Le mésencéphale, un concentré d’intensité
Pour mieux comprendre les effets de ce mécanisme sur les déplacements des larves de poisson-zèbre, les chercheurs l’ont déclenché de manière expérimentale en stimulant la région locomotrice mésencéphalique. Ils ont ainsi observé que la durée et la vigueur du mouvement vers l’avant étaient corrélés à l’intensité de la stimulation.

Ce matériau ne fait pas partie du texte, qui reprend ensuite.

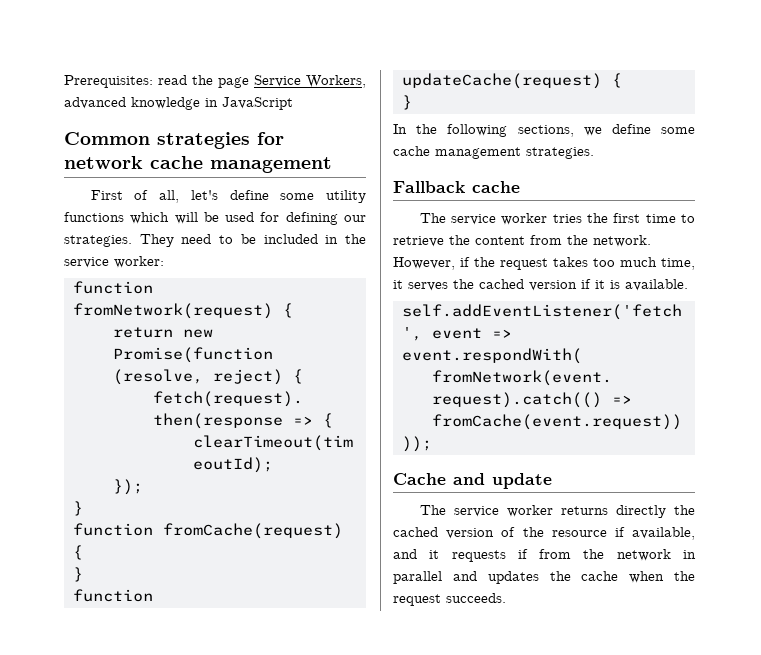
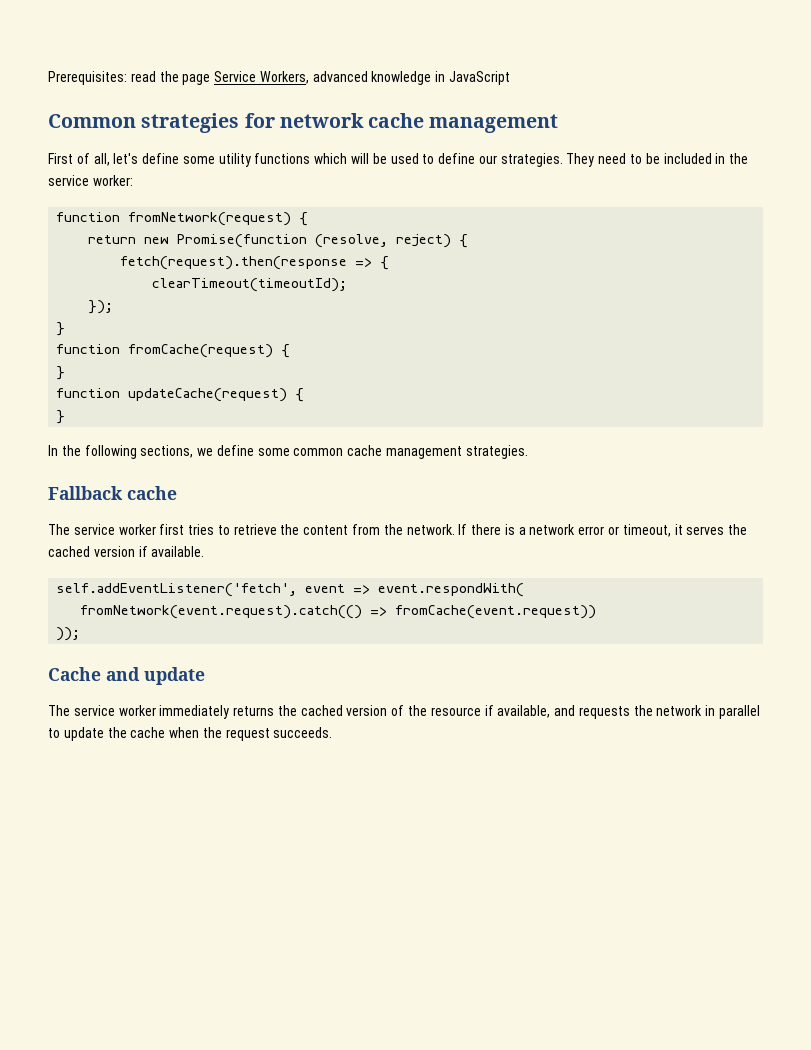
[260,212,338,225] for defining -> [422,153,476,164] to define
(695, 130) none -> [293,448,344,456] common
[552,213,676,223] tries the first time -> [159,524,215,535] first tries
[393,257,695,270] However, if the request takes too much time, -> [458,524,671,537] If there is a network error or timeout,
[595,280,620,289] it is -> (148, 551) none
[560,505,666,518] returns directly -> [159,705,275,719] immediately returns
[429,549,572,562] it requests if from -> [578,706,630,719] requests
[452,571,539,584] and updates -> [48,727,104,741] to update

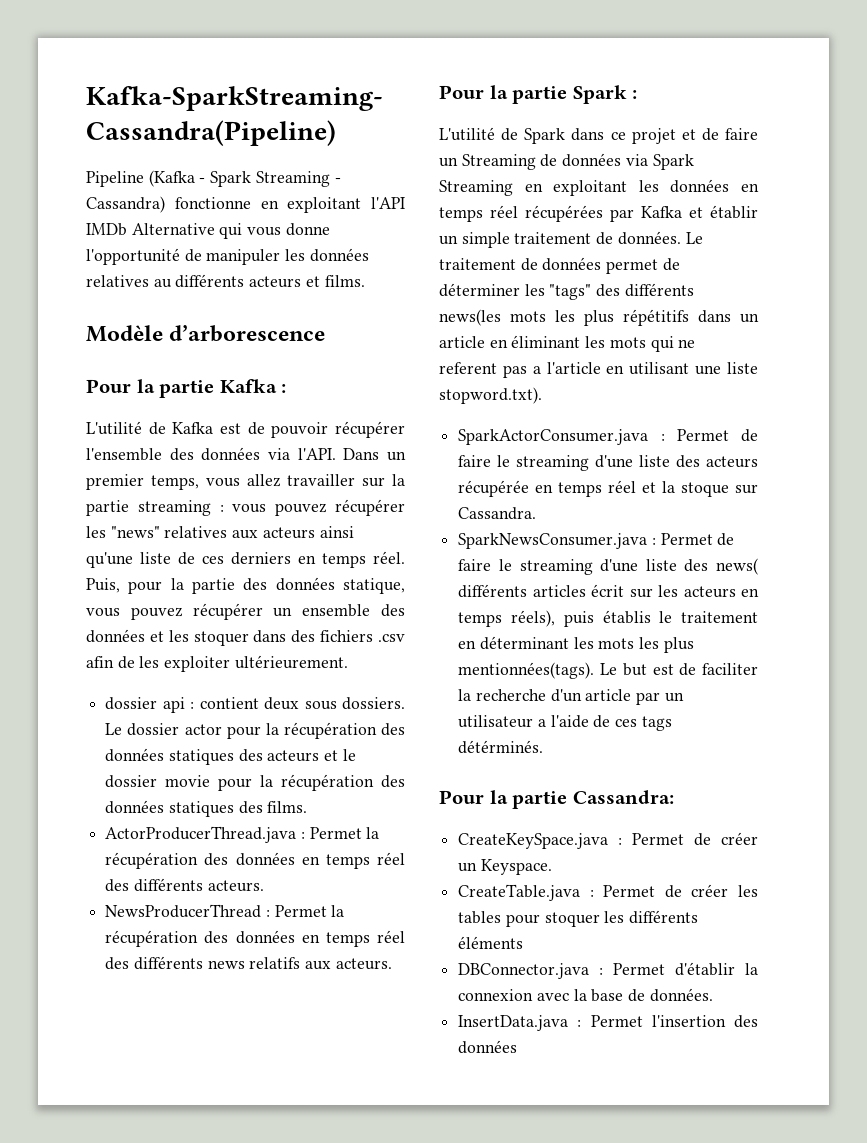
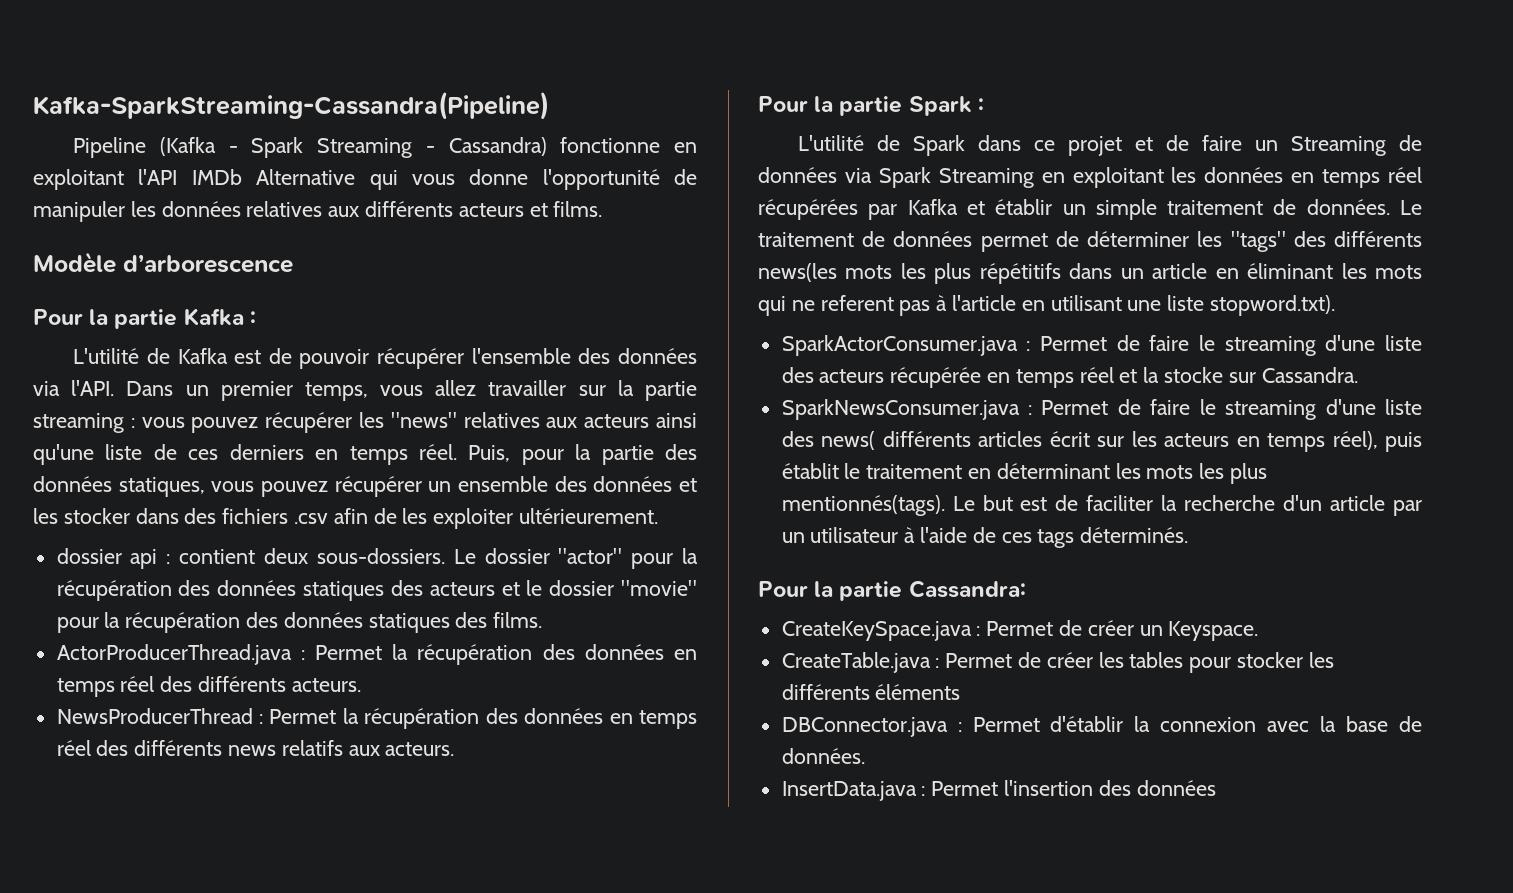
[153,279,172,288] au -> [328,206,360,217] aux
[343,578,405,594] statique, -> [118,477,205,497] statiques,
[193,631,249,646] stoquer -> [63,508,130,524] stocker
[304,697,405,710] sous dossiers. -> [316,548,445,564] sous-dossiers.
[184,724,222,735] actor -> [558,548,623,564] "actor"
[165,775,211,787] movie -> [621,580,697,596] "movie"
[532,366,541,374] a -> [936,295,948,311] à
[681,482,730,497] stoque -> [1164,367,1224,383] stocke
[511,610,651,627] réels), puis établis -> [1332,431,1422,452] [781,463,839,479] réel), puis établit
[458,662,595,679] mentionnées(tags). -> [781,495,945,516] mentionnés(tags).
[537,719,546,727] a -> [904,527,916,543] à
[458,740,544,754] détérminés. -> [1080,527,1189,543] déterminés.
[544,912,600,927] stoquer -> [1237,652,1304,668] stocker

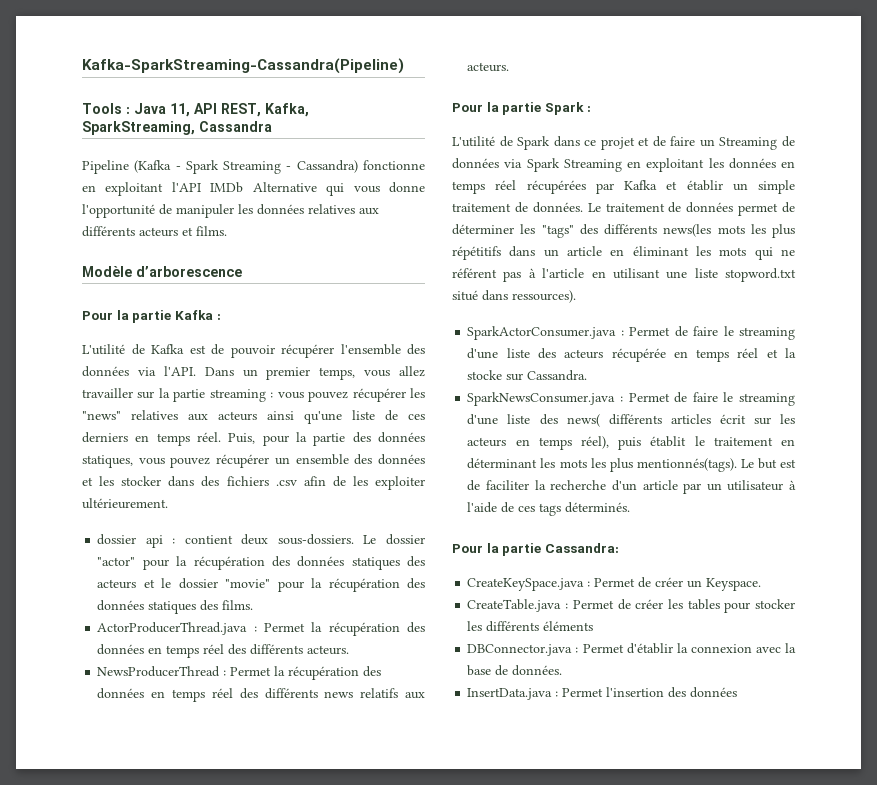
(549, 105) none -> [82,103,309,117] [82,121,272,135] // Tools : Java 11, API REST, Kafka, SparkStreaming, Cassandra
[820,295,894,311] referent -> [452,268,497,278] référent
[1210,295,1336,316] stopword.txt). -> [725,268,796,282] [452,290,576,303] stopword.txt situé dans ressources).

Ce travail aura permis de cartographier pour la première fois les circuits neuronaux impliqués dans l’initiation du mouvement vers l’avant – une fonction déficitaire chez les patients atteints de la maladie de Parkinson. Il s’agit d’une étape essentielle pour mettre en lumière les mécanismes du contrôle moteur qui interviennent en amont de la moelle épinière. Car un jour, il sera peut-être possible d’identifier et de contrôler, un à un, tous les neurones réticulospinaux, afin de modéliser finement les rouages de la locomotion et réparer ceux qui ne fonctionnent pas correctement.
Financement
Ce projet a notamment bénéficié du financement de l’European Research Council (ERC), de la Fondation pour la Recherche Médicale (FRM) et de la Fondation Bettencourt-Schueller (FBS), du programme European Training Network Marie Skłodowska-Curie, Action financée dans le cadre de l’Horizon 2020, de la New York Stem Cell Foundation (NYSCF) et du National Institute of Health (NIH).
Sources
Carbo-Tano M. et al. The mesencephalic locomotor region recruits V2a reticulospinal neurons to drive forward locomotion. Nature Neuroscience (2023).
DOI : 10.1038/s41593-023-01418-0
L’équipe "Signalisation sensorielle spinale" étudie les réseaux neuromodulateurs issus du cerveau ou de la moelle épinière et leurs effets sur la locomotion et la posture. L’équipe s’intéresse aux circuits neuronaux dits « reticulospinaux » (RSNs).